A educação está envolta em permanente disputa, seja para manter-se enquanto política social pública e assumir um caráter universal de acesso enquanto direito social ou enquanto mercadoria, altamente rentável e acessível somente àqueles que podem pagar pelo acesso, ou seja, elitizada e inacessível à classe trabalhadora em geral. Nesse sentido, ganham relevância as instituições de ensino públicas, dentre as quais destacamos a Universidade Federal de Ouro Preto (UFOP), o Instituto Federal de Minas Gerais (IFMG) campus Ouro Preto e, além dessas, as escolas das comunidades destruídas pelo rompimento criminoso da barragem de Fundão: a Escola Municipal de Bento Rodrigues e a Escola Municipal de Paracatu de Baixo. Acerca do contexto escolar, importa evidenciar que ambas as instituições foram atingidas e destruídas. Até o momento, passados mais de sete anos, permanecem em sedes provisórias no centro de Mariana, e esse processo abrupto de o local de trabalho ter sido atingido/destruído, de mudança geográfica do local de trabalho, de contato cotidiano com crianças e adolescentes diretamente atingidos/as desenca- deou um contexto novo e desafiador aos/às docentes. Melhor dizendo, um contexto adoecedor, como demonstrado no relevante estudo realizado por Hunzicker (2019). A autora ressalta que havia um “silêncio pedagógico”, que não eram discutidos os danos socioambientais provocados pela mineração antes do RBF. Situação propícia para as mineradoras que adentravam o ambiente escolar para inserir discursos que remetem a uma imagem de empresas ambientalmente responsáveis. Os cursos de capacitação que eram ofertados pelas mineradoras aos professores da escola de Bento Rodrigues não dialogavam com o contexto, não discutiam os problemas ambientais locais. [...] A maioria dos professores entrevistados representava a mineração como atividade necessária para a economia do município de Mariana, todavia, depois do RBF, os professores são impelidos a alterar seus conhecimentos e práticas educativas, tornaram-se mais críticos sobre as práticas de extrativismo mineral, passaram a discutir essa temática em suas aulas e, até mesmo, alguns docentes chegaram a produzir materiais junto com seus alunos para refletir sobre os danos socioambientais do RBF, tanto em âmbito local, em Bento Rodrigues, como ao longo da Bacia do Rio Doce (HUNZICKER, 2019, p. 139).

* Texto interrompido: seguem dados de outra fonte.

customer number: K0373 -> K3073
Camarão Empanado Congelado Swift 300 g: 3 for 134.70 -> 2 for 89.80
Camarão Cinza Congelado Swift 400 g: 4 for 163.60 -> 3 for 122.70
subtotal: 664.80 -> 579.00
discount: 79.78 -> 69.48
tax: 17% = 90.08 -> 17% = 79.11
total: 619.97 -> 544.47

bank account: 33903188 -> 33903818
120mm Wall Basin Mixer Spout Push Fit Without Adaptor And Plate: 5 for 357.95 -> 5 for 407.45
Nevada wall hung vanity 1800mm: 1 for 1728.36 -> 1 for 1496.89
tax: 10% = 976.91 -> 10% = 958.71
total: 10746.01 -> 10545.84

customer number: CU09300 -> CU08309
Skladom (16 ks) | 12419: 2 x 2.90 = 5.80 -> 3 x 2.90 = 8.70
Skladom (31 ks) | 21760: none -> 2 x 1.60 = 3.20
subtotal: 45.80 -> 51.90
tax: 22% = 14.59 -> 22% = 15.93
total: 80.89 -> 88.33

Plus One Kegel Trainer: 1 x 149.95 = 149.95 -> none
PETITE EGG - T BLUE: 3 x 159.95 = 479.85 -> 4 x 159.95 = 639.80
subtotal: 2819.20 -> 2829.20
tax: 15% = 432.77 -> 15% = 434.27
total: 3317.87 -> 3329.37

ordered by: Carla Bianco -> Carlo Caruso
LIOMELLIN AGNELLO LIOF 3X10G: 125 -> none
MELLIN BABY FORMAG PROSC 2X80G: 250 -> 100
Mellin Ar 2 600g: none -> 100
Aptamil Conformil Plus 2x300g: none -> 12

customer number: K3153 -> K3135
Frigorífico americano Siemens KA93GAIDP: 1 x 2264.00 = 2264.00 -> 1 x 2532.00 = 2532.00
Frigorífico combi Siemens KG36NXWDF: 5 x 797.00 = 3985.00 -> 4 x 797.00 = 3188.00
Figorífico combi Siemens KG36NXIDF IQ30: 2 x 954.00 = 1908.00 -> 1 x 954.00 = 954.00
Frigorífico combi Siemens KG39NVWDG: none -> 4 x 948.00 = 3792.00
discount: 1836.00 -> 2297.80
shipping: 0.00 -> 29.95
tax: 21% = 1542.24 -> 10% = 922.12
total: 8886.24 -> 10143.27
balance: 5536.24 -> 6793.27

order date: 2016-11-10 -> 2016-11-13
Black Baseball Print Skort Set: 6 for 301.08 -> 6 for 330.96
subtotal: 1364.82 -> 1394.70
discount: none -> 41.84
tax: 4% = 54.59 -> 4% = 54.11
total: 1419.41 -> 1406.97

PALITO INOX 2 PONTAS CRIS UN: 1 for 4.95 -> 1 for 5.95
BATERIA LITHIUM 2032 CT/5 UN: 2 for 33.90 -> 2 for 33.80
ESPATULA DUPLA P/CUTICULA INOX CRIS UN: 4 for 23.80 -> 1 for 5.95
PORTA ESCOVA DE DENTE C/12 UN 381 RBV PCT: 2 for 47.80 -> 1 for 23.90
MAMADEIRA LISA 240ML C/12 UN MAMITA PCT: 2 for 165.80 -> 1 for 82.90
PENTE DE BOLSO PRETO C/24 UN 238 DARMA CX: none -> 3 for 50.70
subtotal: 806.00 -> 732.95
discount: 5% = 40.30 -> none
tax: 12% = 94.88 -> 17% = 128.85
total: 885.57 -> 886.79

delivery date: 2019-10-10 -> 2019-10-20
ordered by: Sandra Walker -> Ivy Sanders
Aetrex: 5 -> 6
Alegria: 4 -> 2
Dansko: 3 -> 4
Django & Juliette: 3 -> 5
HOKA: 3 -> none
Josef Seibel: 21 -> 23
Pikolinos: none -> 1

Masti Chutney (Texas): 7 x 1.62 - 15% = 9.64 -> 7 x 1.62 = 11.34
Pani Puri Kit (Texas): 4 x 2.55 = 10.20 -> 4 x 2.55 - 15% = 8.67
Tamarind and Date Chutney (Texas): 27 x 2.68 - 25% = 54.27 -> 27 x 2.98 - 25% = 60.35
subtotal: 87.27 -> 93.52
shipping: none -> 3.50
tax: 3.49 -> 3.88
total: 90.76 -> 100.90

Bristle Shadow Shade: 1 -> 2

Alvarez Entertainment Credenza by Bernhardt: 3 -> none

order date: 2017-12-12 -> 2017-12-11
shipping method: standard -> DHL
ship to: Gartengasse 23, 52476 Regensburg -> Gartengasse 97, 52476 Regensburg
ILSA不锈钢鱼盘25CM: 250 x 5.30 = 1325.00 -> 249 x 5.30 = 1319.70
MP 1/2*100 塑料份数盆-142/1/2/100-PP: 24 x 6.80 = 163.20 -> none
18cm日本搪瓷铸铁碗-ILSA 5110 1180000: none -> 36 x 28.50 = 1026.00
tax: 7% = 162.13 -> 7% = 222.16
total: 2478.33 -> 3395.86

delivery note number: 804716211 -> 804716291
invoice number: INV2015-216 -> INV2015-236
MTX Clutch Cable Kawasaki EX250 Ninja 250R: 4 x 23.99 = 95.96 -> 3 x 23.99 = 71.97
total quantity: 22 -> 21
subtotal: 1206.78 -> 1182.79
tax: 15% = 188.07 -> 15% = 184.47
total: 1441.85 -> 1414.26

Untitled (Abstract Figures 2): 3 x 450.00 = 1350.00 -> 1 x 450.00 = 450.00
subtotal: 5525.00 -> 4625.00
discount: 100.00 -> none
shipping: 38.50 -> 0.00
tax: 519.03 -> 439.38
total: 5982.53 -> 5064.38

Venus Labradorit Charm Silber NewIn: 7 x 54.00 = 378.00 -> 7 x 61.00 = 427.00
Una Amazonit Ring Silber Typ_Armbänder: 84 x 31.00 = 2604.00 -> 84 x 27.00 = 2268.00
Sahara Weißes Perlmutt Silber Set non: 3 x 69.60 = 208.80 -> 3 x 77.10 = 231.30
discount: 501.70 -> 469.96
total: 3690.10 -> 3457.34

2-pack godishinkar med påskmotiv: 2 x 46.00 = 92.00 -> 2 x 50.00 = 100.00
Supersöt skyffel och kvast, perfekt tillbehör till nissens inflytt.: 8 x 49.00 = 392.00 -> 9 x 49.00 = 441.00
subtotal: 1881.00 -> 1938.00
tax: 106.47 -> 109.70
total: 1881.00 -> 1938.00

Percebe-se que a disputa ideológica se impõe no ambiente escolar. Da mesma forma, adentra as instituições de ensino técnico profissionalizante e superior, tais quais o IFMG campus Ouro Preto. A instituição oferta diferentes cursos, em que destacamos: técnico em mineração, técnico em metalurgia, técnico em segurança do trabalho e técnico em meio ambiente, formações essas que são diretamente requisitadas no contexto laboral da mineração extrativista. Compreende-se que é ofertado um nível de escolaridade e de formação profissional mínimo, que permite que os indivíduos possam vender sua força de trabalho na atividade econômico-produtiva que predomina no território. Esse é o horizonte laboral de grande parte da juventude, dos filhos e filhas da classe trabalhadora da região, o que acaba por limitar outras possibilidades empregatícias e de formação acadêmico-profissional para além desse contexto e por conformar uma vinculação geracionalfamiliar à atividade.